## What needs to be done
Without including any picture, transcribe the entries below word for word.

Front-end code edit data
=-=-=

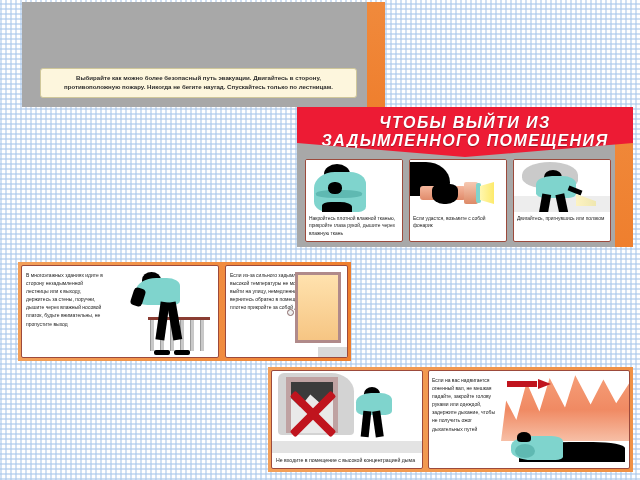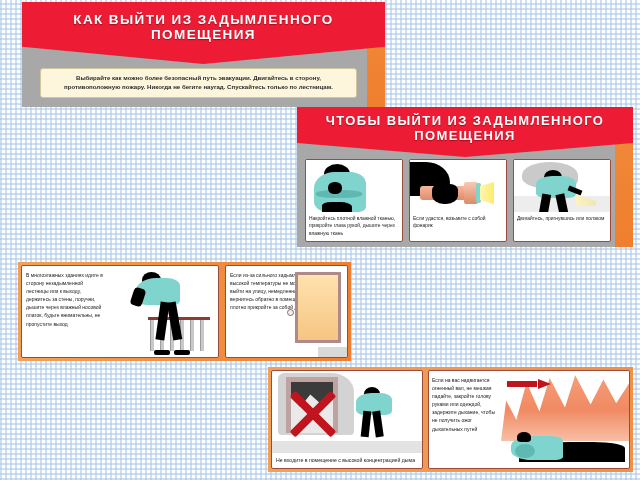--- a/index.html
+++ b/index.html
@@ -34,21 +34,21 @@
   #banner1 .note{position:absolute;left:18px;right:28px;bottom:9px;height:30px;
       background:#fdf6dd;border:1px solid #cfc79a;border-radius:3px;
       display:flex;align-items:center;justify-content:center;padding:2px 6px;
       box-sizing:border-box;}
   #banner1 .note p{margin:0;font-size:6.1px;font-weight:bold;color:#2a2a2a;
       text-align:center;line-height:1.45;}
 
   
   #banner2{left:297px;top:107px;width:336px;height:140px;}
   #banner2 .redhead{height:50px;padding-top:7px;box-sizing:border-box;}
-  #banner2 .redhead h1{font-size:13px;}
+  #banner2 .redhead h1{font-size:16px;font-style:italic;}
   #banner2 .cards{position:absolute;left:8px;right:22px;top:52px;bottom:5px;
       display:flex;gap:6px;}
   #banner2 .card{flex:1;background:#ffffff;border:1.5px solid #9c4a3c;
       border-radius:2px;display:flex;flex-direction:column;overflow:hidden;}
   #banner2 .card .art{flex:1;position:relative;overflow:hidden;background:#fff;}
   #banner2 .card .cap{font-size:4.9px;line-height:1.5;color:#1b1b1b;
       padding:3px 3px 4px 3px;min-height:22px;}
 
   
   #midrow{position:absolute;left:18px;top:262px;width:333px;height:99px;
@@ -113,23 +113,20 @@
       border-left:13px solid #c0141e;}
 </style>
 </head>
 <body>
 
 <div class="slide">
 
   <div class="banner" id="banner1">
     <div class="greybase"></div>
     <div class="orangeedge"></div>
-    <div class="redhead">
-      <h1>КАК ВЫЙТИ ИЗ ЗАДЫМЛЕННОГО ПОМЕЩЕНИЯ</h1>
-    </div>
     <div class="note">
       <p>Выбирайте как можно более безопасный путь эвакуации. Двигайтесь в сторону, противоположную пожару. Никогда не бегите наугад. Спускайтесь только по лестницам.</p>
     </div>
   </div>
 
   <div class="banner" id="banner2">
     <div class="greybase"></div>
     <div class="orangeedge"></div>
     <div class="redhead">
       <h1>ЧТОБЫ ВЫЙТИ ИЗ ЗАДЫМЛЕННОГО ПОМЕЩЕНИЯ</h1>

=-=-=

## Solution
--- a/index.html
+++ b/index.html
@@ -34,21 +34,21 @@
   #banner1 .note{position:absolute;left:18px;right:28px;bottom:9px;height:30px;
       background:#fdf6dd;border:1px solid #cfc79a;border-radius:3px;
       display:flex;align-items:center;justify-content:center;padding:2px 6px;
       box-sizing:border-box;}
   #banner1 .note p{margin:0;font-size:6.1px;font-weight:bold;color:#2a2a2a;
       text-align:center;line-height:1.45;}
 
   
   #banner2{left:297px;top:107px;width:336px;height:140px;}
   #banner2 .redhead{height:50px;padding-top:7px;box-sizing:border-box;}
-  #banner2 .redhead h1{font-size:13px;}
+  #banner2 .redhead h1{font-size:16px;font-style:italic;}
   #banner2 .cards{position:absolute;left:8px;right:22px;top:52px;bottom:5px;
       display:flex;gap:6px;}
   #banner2 .card{flex:1;background:#ffffff;border:1.5px solid #9c4a3c;
       border-radius:2px;display:flex;flex-direction:column;overflow:hidden;}
   #banner2 .card .art{flex:1;position:relative;overflow:hidden;background:#fff;}
   #banner2 .card .cap{font-size:4.9px;line-height:1.5;color:#1b1b1b;
       padding:3px 3px 4px 3px;min-height:22px;}
 
   
   #midrow{position:absolute;left:18px;top:262px;width:333px;height:99px;
@@ -113,23 +113,20 @@
       border-left:13px solid #c0141e;}
 </style>
 </head>
 <body>
 
 <div class="slide">
 
   <div class="banner" id="banner1">
     <div class="greybase"></div>
     <div class="orangeedge"></div>
-    <div class="redhead">
-      <h1>КАК ВЫЙТИ ИЗ ЗАДЫМЛЕННОГО ПОМЕЩЕНИЯ</h1>
-    </div>
     <div class="note">
       <p>Выбирайте как можно более безопасный путь эвакуации. Двигайтесь в сторону, противоположную пожару. Никогда не бегите наугад. Спускайтесь только по лестницам.</p>
     </div>
   </div>
 
   <div class="banner" id="banner2">
     <div class="greybase"></div>
     <div class="orangeedge"></div>
     <div class="redhead">
       <h1>ЧТОБЫ ВЫЙТИ ИЗ ЗАДЫМЛЕННОГО ПОМЕЩЕНИЯ</h1>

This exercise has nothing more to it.